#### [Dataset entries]
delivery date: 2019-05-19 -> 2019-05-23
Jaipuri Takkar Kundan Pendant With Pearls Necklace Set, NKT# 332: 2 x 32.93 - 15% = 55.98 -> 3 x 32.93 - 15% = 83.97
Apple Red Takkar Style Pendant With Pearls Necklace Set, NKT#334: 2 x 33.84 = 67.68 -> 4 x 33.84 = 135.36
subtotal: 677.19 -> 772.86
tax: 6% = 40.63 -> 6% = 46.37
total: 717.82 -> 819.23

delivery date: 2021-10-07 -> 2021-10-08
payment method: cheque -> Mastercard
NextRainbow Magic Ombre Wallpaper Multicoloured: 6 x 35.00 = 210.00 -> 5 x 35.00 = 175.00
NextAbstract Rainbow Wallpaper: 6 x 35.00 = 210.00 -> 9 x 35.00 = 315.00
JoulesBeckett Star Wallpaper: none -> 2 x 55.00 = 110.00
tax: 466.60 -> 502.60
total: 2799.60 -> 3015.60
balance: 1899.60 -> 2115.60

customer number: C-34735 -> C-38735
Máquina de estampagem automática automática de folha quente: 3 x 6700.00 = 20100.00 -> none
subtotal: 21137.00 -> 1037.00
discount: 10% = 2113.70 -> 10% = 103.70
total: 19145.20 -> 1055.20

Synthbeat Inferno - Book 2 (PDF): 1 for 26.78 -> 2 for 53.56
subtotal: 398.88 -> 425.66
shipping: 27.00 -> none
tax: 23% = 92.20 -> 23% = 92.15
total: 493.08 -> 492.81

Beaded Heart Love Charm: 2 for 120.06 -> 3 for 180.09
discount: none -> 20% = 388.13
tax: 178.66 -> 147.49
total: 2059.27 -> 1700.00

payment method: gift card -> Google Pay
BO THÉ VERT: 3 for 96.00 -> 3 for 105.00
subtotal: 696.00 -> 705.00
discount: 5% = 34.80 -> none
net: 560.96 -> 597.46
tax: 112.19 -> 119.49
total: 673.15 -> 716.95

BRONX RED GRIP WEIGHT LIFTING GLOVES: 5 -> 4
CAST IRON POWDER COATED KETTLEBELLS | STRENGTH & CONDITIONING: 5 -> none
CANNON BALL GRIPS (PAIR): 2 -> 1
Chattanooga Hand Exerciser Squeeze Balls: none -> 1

#### [PROBLEM DESCRIPTION]
Set down nothing but the lines from the one containing "tax: 23% = 92.20 -> 23% = 92.15" through the final line above, exactly as written.

#### [RESULT OF THE TASK]
tax: 23% = 92.20 -> 23% = 92.15
total: 493.08 -> 492.81

Beaded Heart Love Charm: 2 for 120.06 -> 3 for 180.09
discount: none -> 20% = 388.13
tax: 178.66 -> 147.49
total: 2059.27 -> 1700.00

payment method: gift card -> Google Pay
BO THÉ VERT: 3 for 96.00 -> 3 for 105.00
subtotal: 696.00 -> 705.00
discount: 5% = 34.80 -> none
net: 560.96 -> 597.46
tax: 112.19 -> 119.49
total: 673.15 -> 716.95

BRONX RED GRIP WEIGHT LIFTING GLOVES: 5 -> 4
CAST IRON POWDER COATED KETTLEBELLS | STRENGTH & CONDITIONING: 5 -> none
CANNON BALL GRIPS (PAIR): 2 -> 1
Chattanooga Hand Exerciser Squeeze Balls: none -> 1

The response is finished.